## [WORK INSTRUCTION]
Repeat the whole listing. Keep it exact.

## [EXCERPTED DATA]
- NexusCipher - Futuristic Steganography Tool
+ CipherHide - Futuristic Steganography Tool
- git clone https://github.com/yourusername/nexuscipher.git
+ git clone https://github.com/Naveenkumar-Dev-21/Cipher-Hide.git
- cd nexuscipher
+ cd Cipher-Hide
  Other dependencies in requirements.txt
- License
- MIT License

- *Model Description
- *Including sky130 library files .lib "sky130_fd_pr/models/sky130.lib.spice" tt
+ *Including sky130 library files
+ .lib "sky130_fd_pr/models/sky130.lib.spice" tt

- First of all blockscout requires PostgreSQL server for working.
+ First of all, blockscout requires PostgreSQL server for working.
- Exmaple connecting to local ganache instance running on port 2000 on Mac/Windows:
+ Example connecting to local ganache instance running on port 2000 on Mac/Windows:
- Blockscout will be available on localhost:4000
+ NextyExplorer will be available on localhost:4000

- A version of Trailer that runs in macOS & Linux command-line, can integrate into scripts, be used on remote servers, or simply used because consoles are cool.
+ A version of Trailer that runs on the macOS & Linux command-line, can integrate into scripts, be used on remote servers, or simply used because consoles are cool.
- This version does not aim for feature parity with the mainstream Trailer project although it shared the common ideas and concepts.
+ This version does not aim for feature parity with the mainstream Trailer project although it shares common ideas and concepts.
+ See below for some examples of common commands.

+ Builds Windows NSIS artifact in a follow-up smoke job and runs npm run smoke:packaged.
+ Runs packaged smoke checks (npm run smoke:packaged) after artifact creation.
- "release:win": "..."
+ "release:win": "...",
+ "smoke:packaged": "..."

## [RESPONSE TO THIS EXERCISE]
- NexusCipher - Futuristic Steganography Tool
+ CipherHide - Futuristic Steganography Tool
- git clone https://github.com/yourusername/nexuscipher.git
+ git clone https://github.com/Naveenkumar-Dev-21/Cipher-Hide.git
- cd nexuscipher
+ cd Cipher-Hide
  Other dependencies in requirements.txt
- License
- MIT License

- *Model Description
- *Including sky130 library files .lib "sky130_fd_pr/models/sky130.lib.spice" tt
+ *Including sky130 library files
+ .lib "sky130_fd_pr/models/sky130.lib.spice" tt

- First of all blockscout requires PostgreSQL server for working.
+ First of all, blockscout requires PostgreSQL server for working.
- Exmaple connecting to local ganache instance running on port 2000 on Mac/Windows:
+ Example connecting to local ganache instance running on port 2000 on Mac/Windows:
- Blockscout will be available on localhost:4000
+ NextyExplorer will be available on localhost:4000

- A version of Trailer that runs in macOS & Linux command-line, can integrate into scripts, be used on remote servers, or simply used because consoles are cool.
+ A version of Trailer that runs on the macOS & Linux command-line, can integrate into scripts, be used on remote servers, or simply used because consoles are cool.
- This version does not aim for feature parity with the mainstream Trailer project although it shared the common ideas and concepts.
+ This version does not aim for feature parity with the mainstream Trailer project although it shares common ideas and concepts.
+ See below for some examples of common commands.

+ Builds Windows NSIS artifact in a follow-up smoke job and runs npm run smoke:packaged.
+ Runs packaged smoke checks (npm run smoke:packaged) after artifact creation.
- "release:win": "..."
+ "release:win": "...",
+ "smoke:packaged": "..."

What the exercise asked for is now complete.